He may be a Hollywood veteran, but director Kevin Lima is still a kid at heart—a kid who has known that he wanted to make movies for Disney since the tender age of five and has been doing so successfully for 20 years. As he sits atop the box office, with more than $50 million in receipts over the Thanksgiving holiday for Enchanted, Lima talks shop with MM.

Jennifer Wood (MM): You’re certainly no stranger to the world of animation, having worked with Disney for 20 years now. Is it true that you’ve wanted to be a Disney animator since you were five?

Kevin Lima (KL): It is true. I’ve drawn all of my life. In fact, I can’t remember a time without drawing. When I was five, I went to see The Jungle Book with my mom. As she tells it, as we walked from the movie theater to the car, I proclaimed that I was going to draw Disney movies.
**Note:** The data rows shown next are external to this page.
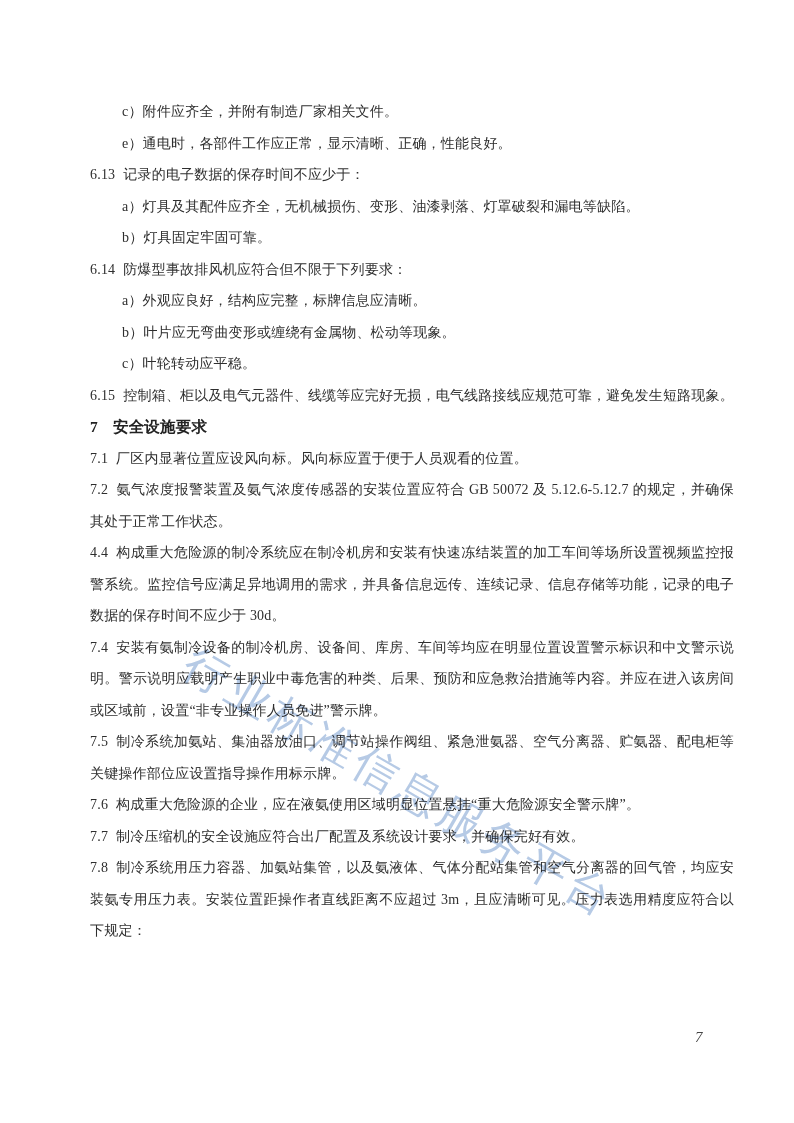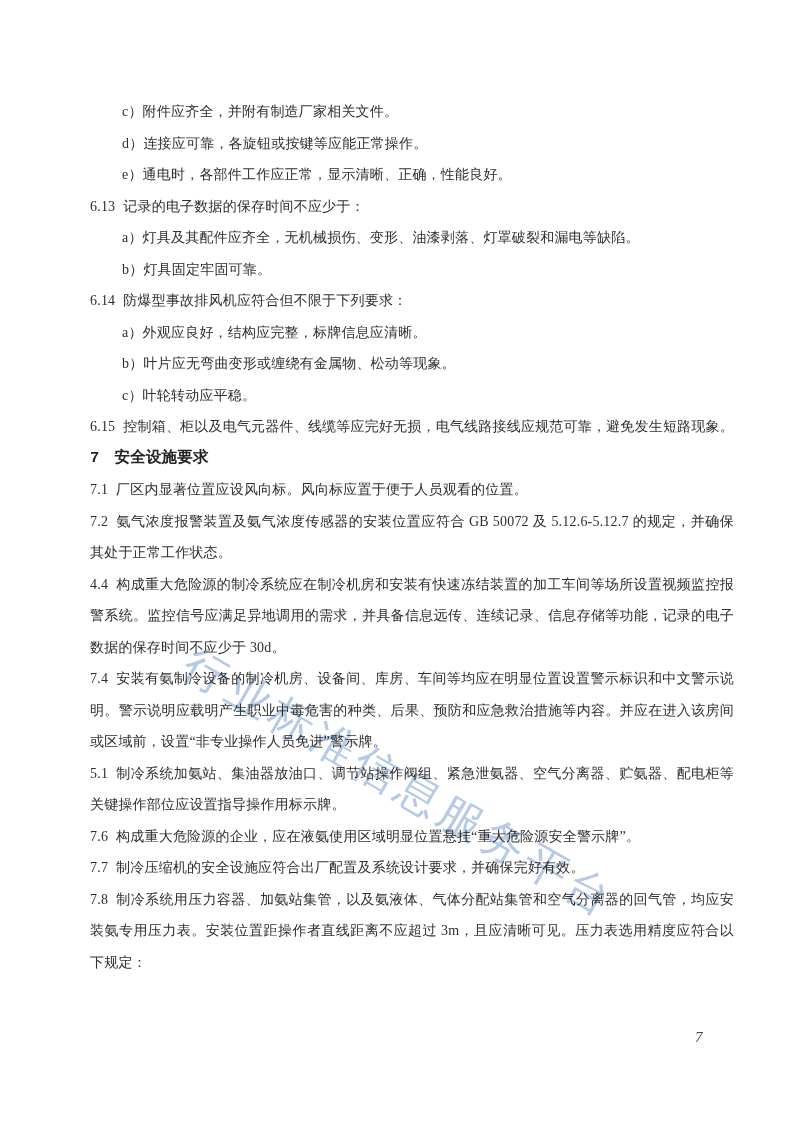--- a/index.html
+++ b/index.html
@@ -70,7 +70,6 @@
 
   <main class="content">
       <p class="para item">c）附件应齐全，并附有制造厂家相关文件。</p>
-      <p class="para item">d）连接应可靠，各旋钮或按键等应能正常操作。</p>
       <p class="para item">e）通电时，各部件工作应正常，显示清晰、正确，性能良好。</p>
       <p class="para clause"><span class="num">6.13</span><span class="txt">记录的电子数据的保存时间不应少于：</span></p>
       <p class="para item">a）灯具及其配件应齐全，无机械损伤、变形、油漆剥落、灯罩破裂和漏电等缺陷。</p>

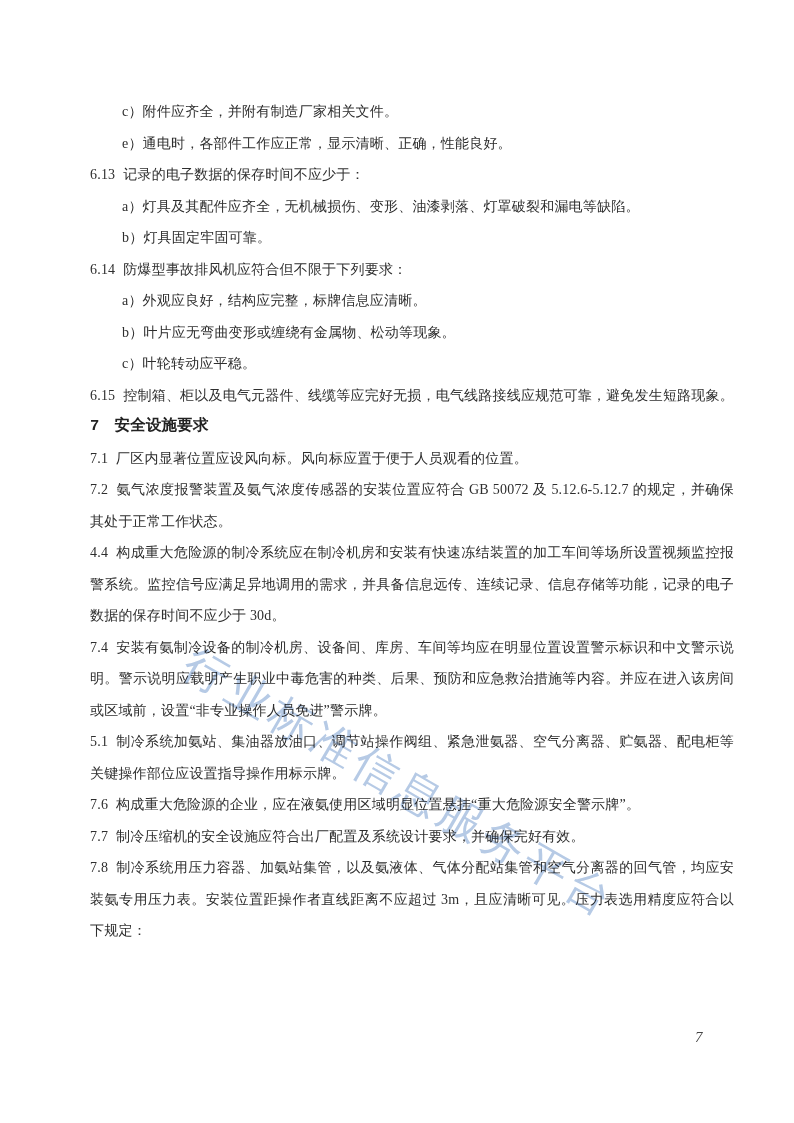--- a/index.html
+++ b/index.html
@@ -29,7 +29,7 @@
   .para.item { padding-left: 32px; }
   .para.clause .num { margin-right: 8px; }
   .para.heading {
-    font-family: Liberation Mono, monospace;
+    font-family: Liberation Serif, serif;
     font-weight: bold;
     font-size: 15.5px;
     color: #222222;

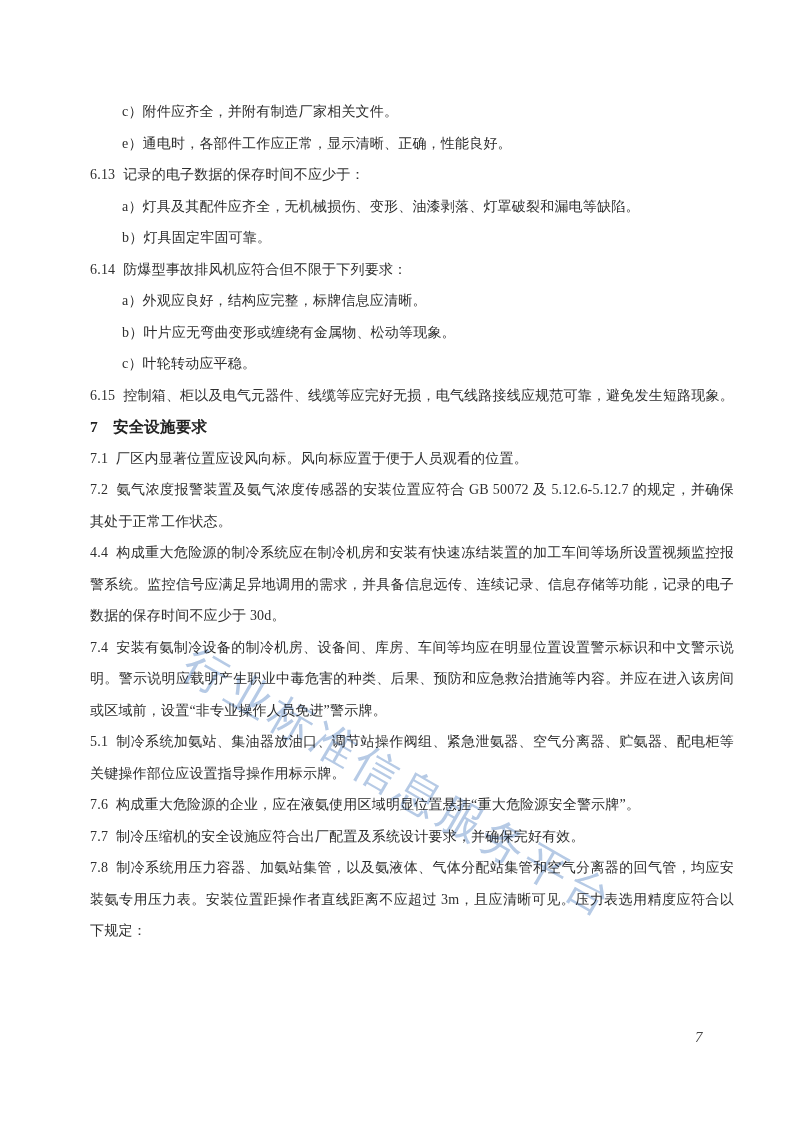--- a/index.html
+++ b/index.html
@@ -84,7 +84,7 @@
       <p class="para clause"><span class="num">7.2</span><span class="txt">氨气浓度报警装置及氨气浓度传感器的安装位置应符合 GB 50072 及 5.12.6-5.12.7 的规定，并确保其处于正常工作状态。</span></p>
       <p class="para clause"><span class="num">4.4</span><span class="txt">构成重大危险源的制冷系统应在制冷机房和安装有快速冻结装置的加工车间等场所设置视频监控报警系统。监控信号应满足异地调用的需求，并具备信息远传、连续记录、信息存储等功能，记录的电子数据的保存时间不应少于 30d。</span></p>
       <p class="para clause"><span class="num">7.4</span><span class="txt">安装有氨制冷设备的制冷机房、设备间、库房、车间等均应在明显位置设置警示标识和中文警示说明。警示说明应载明产生职业中毒危害的种类、后果、预防和应急救治措施等内容。并应在进入该房间或区域前，设置“非专业操作人员免进”警示牌。</span></p>
-      <p class="para clause"><span class="num">5.1</span><span class="txt">制冷系统加氨站、集油器放油口、调节站操作阀组、紧急泄氨器、空气分离器、贮氨器、配电柜等关键操作部位应设置指导操作用标示牌。</span></p>
+      <p class="para clause"><span class="num">7.5</span><span class="txt">制冷系统加氨站、集油器放油口、调节站操作阀组、紧急泄氨器、空气分离器、贮氨器、配电柜等关键操作部位应设置指导操作用标示牌。</span></p>
       <p class="para clause"><span class="num">7.6</span><span class="txt">构成重大危险源的企业，应在液氨使用区域明显位置悬挂“重大危险源安全警示牌”。</span></p>
       <p class="para clause"><span class="num">7.7</span><span class="txt">制冷压缩机的安全设施应符合出厂配置及系统设计要求，并确保完好有效。</span></p>
       <p class="para clause"><span class="num">7.8</span><span class="txt">制冷系统用压力容器、加氨站集管，以及氨液体、气体分配站集管和空气分离器的回气管，均应安装氨专用压力表。安装位置距操作者直线距离不应超过 3m，且应清晰可见。压力表选用精度应符合以下规定：</span></p>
She says that my conviction was so intense that she knew, somehow, that it would happen one day.

MM: How did you go about making that dream a reality?

KL: Perseverance. I had a couple of sidetracks along the way, puppetry and a year at Emerson College in the theater department, but the dream had grabbed ahold tight and I always ended up back on the road to becoming an animator. I applied to the Cal Arts animation program, luckily got accepted and flew directly from Rhode Island to California without ever having visited the campus. I was just that determined. After four years of art school, I ventured out into the big world looking for work. My first animation job took me to Taiwan on The Brave Little Toaster, and from there to a position at Disney, where I took on many different responsibilities on every film from Oliver & Company through Aladdin.

MM: Though it’s one of the oldest art forms, animation is going through a bit of a renaissance nowadays–with movies like Beowulf and, of course, Enchanted, playing around with the technique. How does mixing mediums make the creative process harder?

KL: I believe, in many ways, creating art is becoming harder and harder as the audiences are inundated with media. Everyone is looking for the new visual or storytelling technique that will grab attention. With Enchanted, I decided to return to Disney’s classic past as a way of reexamining the present.

MM: What about the technical process?

KL: Honestly, the only thing that is harder about mixing the techniques of live-action and animation is that you are essentially making two films at the same time. So, the personal time commitment is doubled.

MM: Let’s face it: You couldn’t ask for a more perfect actress for this film than Amy Adams–who works just as well as an animated character as a live action one. There must have been some interesting casting conversations?

KL: My first conversations with the studio had to do with the esthetic of casting a star verses an unknown, or in Amy’s case (she hadn’t been nominated for Best Supporting Actress for Junebug when I first met her) a relative newcomer. My thought was that I wanted the audience to experience Giselle’s purity of heart unhampered by the personal life of the actress playing her. I felt that the character should live first.

I had seen probably 250 girls by the time Amy walked into her audition. I was sick as a dog, with a high fever, on that day, [but] Amy walked into the room and for the next 45 minutes, I forgot I was ill. From the moment I first laid eyes on her, I was struck by how much she looks like a Disney princess, her round eyes and fair skin. But looking like a princess was but a scratch on the surface of what she brought into the room that day. Her commitment to the character, her ability to escape into the character’s being without ever judging the character was overwhelming. Honestly, I knew in that moment that I could make the film I was envisioning.

The discussions with the studio after that audition were quite easy: Amy’s audition tape was all that was needed to convince them that Giselle had arrived.

Enchanted, starring Amy Adams, James Marsden, Patrick Dempsey and Susan Sarandon, is in theaters now.